Active pcMTase Is Necessary for Aldosterone Induction of
Na+ Reabsorption--
Fig. 3
shows that active pcMTase is essential for aldosterone-induced
increases in Na+ transport. Fig.
3A demonstrates that
simultaneous addition of farnesylthiosalicylic acid (FTS, 100 µM), a competitive inhibitor of pcMTase (18), with
aldosterone significantly decreased methylation of AFC from 43.5 ± 4.8 cpm/µg/h to 0.8 ± 0.2 cpm/µg/h (n = 3). Moreover, as shown in Fig. 3B, aldosterone-induced
Na+ reabsorption is significantly reduced by the pcMTase
inhibitors, FTS and AFC.
Overexpression of pcMTase Potentiates Aldosterone-increased
Na+ Reabsorption--
The Western blot of Fig.
4A (inset) shows that lysate prepared from two
consecutive passages (lanes 2 and 3) of cells
transfected with pxMT.zeo had a greater amount of pcMTase compared with
control transfectants (lane 1).

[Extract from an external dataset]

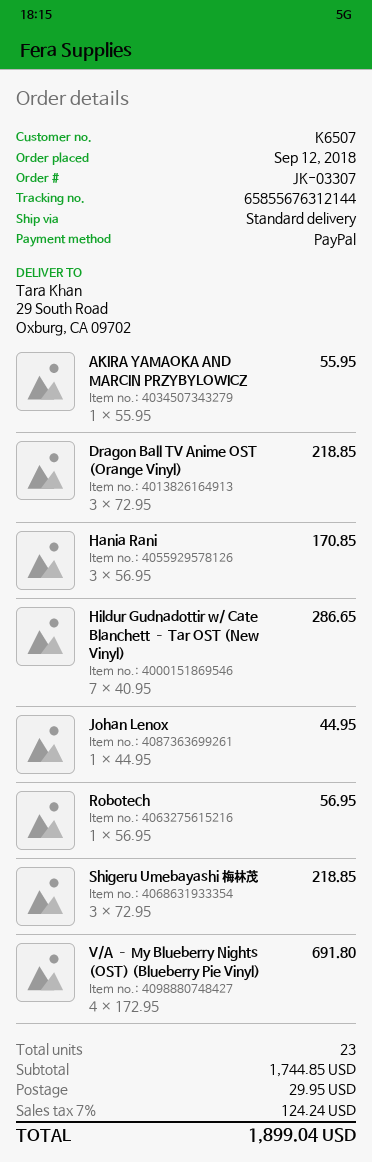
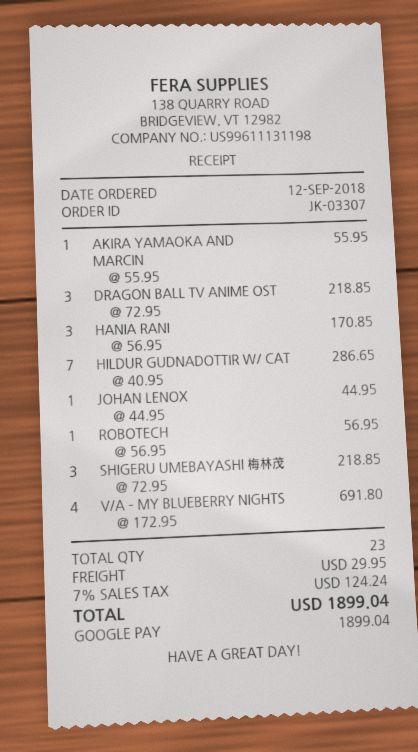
payment method: PayPal -> Google Pay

The data represented in the
summary graph of Fig. 4A show that the relative density of
pcMTase in lysate prepared from cells transfected with pxMT.zeo was
3.14-fold greater compared with control transfectant lysate
(n = 8). The methyltransferase activity in lysate
prepared from pcMTase overexpressing cells was significantly greater
than that in lysate from cells transfected with control plasmid (Fig.
4B). Similarly, lysate prepared from HEK293 cells
transiently transfected with pxMT.zeo showed increased methyl
esterification of AFC (95.5 ± 20.2 cpm/µg/h) compared with that
from control transfections (20.8 ± 2.4 cpm/µg/h;
n = 5; data not shown).
Cells overexpressing pcMTase, as shown in Fig.
5, had significantly more
aldosterone-induced Na+ reabsorption compared with control
transfectants at both 4 and 24 h. The relative (compared with time
0) increase in Na+ current in response to aldosterone
addition for 4 and 24 h in cells overexpressing pcMTase was
8.1 ± 1.7- and 8.6 ± 1.0-fold, respectively, but was only
3.2 ± 0.3- and 3.6 ± 0.3-fold, respectively, for control
transfectants (n = 12). Whereas the aldosterone-induced currents of pcMTase overexpressing A6 cells were greater compared with
control transfectants, the basal currents in the absence of steroid and
serum in both transfectants were similar with 0.5 ± 0.1 and
0.3 ± 0.1 µA/cm2 in pxMT.zeo and control
transfectants, respectively. Current in all transfectants was amiloride
sensitive.
The data presented support the hypothesis that carboxyl methyl
esterification is critical to the aldosterone signal transduction, which culminates in increased Na+ reabsorption. These
results demonstrate that the enzyme catalyzing this critical methyl
esterification is likely isoprenylcysteine-O-carboxyl methyltransferase. Though active pcMTase was essential to
aldosterone-induced transport, and steroid increased transferase
activity in vivo and in vitro, pcMTase was not
established as an aldosterone-induced protein, because protein levels
did not change with aldosterone treatment. This observation was
strengthened further by the results showing that overexpression of
pcMTase failed to affect Na+ transport in the absence of
aldosterone but potentiated transport in the presence of steroid.
Potentiation of aldosterone-induced Na+ transport by
pcMTase overexpression suggests that in A6 cells, pcMTase activity
becomes limiting after the addition of steroid.
Cellular Characterization of pcMTase in Transport
Epithelia--
Isoprenylcysteine-O-carboxyl
methyltransferase was identified in A6 epithelia as a 33-kDa protein
using Western blot analysis and immunoprecipitation with two distinct
antibodies. This is consistent with the predicted size of pcMTase in
X. laevis (15). The current results, moreover, show that the
product of in vitro translation of X. laevis
pcMTase cDNA is in fact 33 kDa and that this protein is
immunoreactive with anti-pcMTase antibody. In the only other study
directly characterizing pcMTase protein, Dai et al. (16)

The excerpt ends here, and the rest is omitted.